All the big TBTF banks will cut you off when you need them most, I would not have but 1 card from any of them and diversfy to CUs and smaller local banks who actually are interested in helping the ones who live in their communities. Amex falls into the big TBTF category..
@gen-specific wrote:American Express just unilaterally closed the card I have with them, this was a $30,000 line, so this ironically greatly increases the ulitization of my open lines, which will lower my score further! Unless I start deleveraging ASAP, which I won't but I can see this turning into a cascading credit network failure, as now my utilization is higher and the next lender(s) may find that more risky.
Protip: American Express will not follow through when you actually need credit. So, enjoy those 3x CLI soft pulls, but they mean nothing as AMEX is not actually granting you anything but a number.
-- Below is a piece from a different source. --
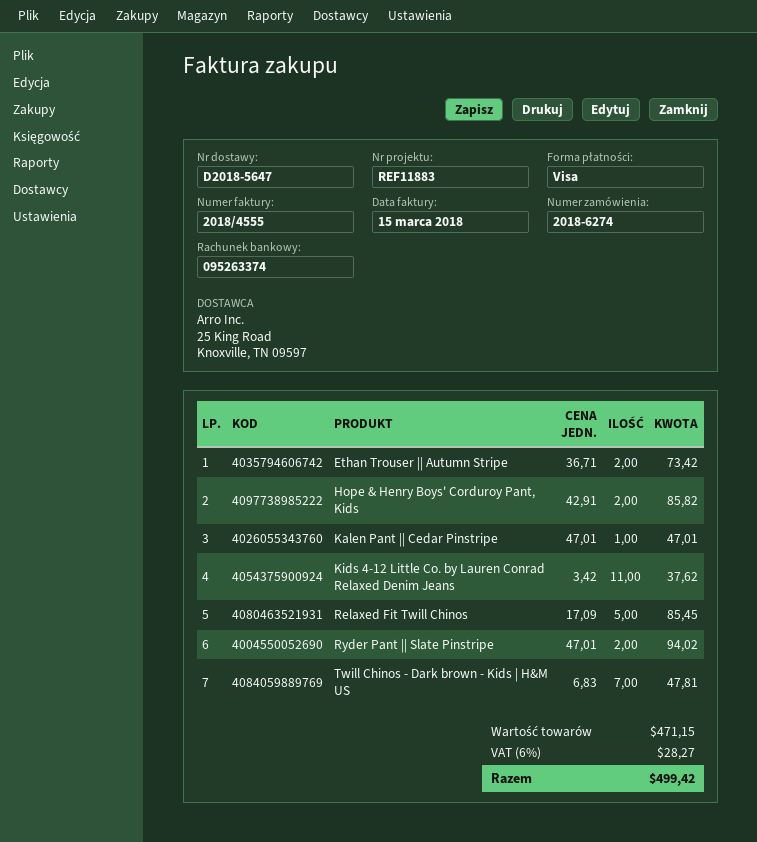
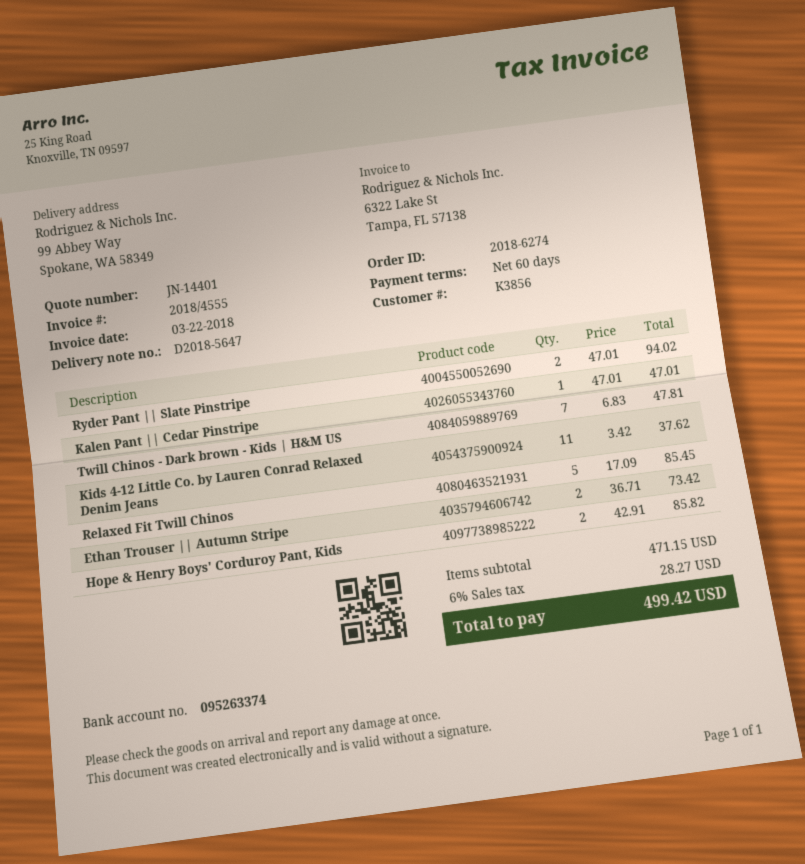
invoice date: 2018-03-15 -> 2018-03-22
Remember guys, I voluntarily dropped by credit score 218 points in the course of 30 days. I expect the equation to rebalance upwards 218 points when I voluntarily raise my credit score. (I've done similar things in a less drastic way before, and the score recalculates back upwards, instead of gradually over time, but I'll chronicle that process here too)
If I'm going to play this game, I want to know which one of my lenders are strong, and which ones are weak. And in what order they renege on available credit. I want all those people complaining about arbitrary 6 point changes in their credit score, to know what is worthwhile and what is not.
Not surprised that Amex closed. They are really spend centric on the charge card side but conservative and react quickly when you appear to carry increaising balances elsewhere. I've put 60k on Amex which is well above all of my revolving CLs combined but I don't revolve anything. I suspect if I started to revolve elsewhere my spend ability woulld drastically shrink.
It's an interesting experiment you are doing because it will statistically look a lot like bust out fraud and a lot of large banks are monitoring those metrics. There is a non-significant possibility you could see major AA. Hopefully you will get csr/underwriter calls first rather than a shoot first response.
@gdale6 wrote:
All the big TBTF banks will cut you off when you need them most, I would not have but 1 card from any of them and diversfy to CUs and smaller local banks who actually are interested in helping the ones who live in their communities. Amex falls into the big TBTF category..
Yeah. Never view CLs as some sort of cushion against financial stress. They can evaporate quickly.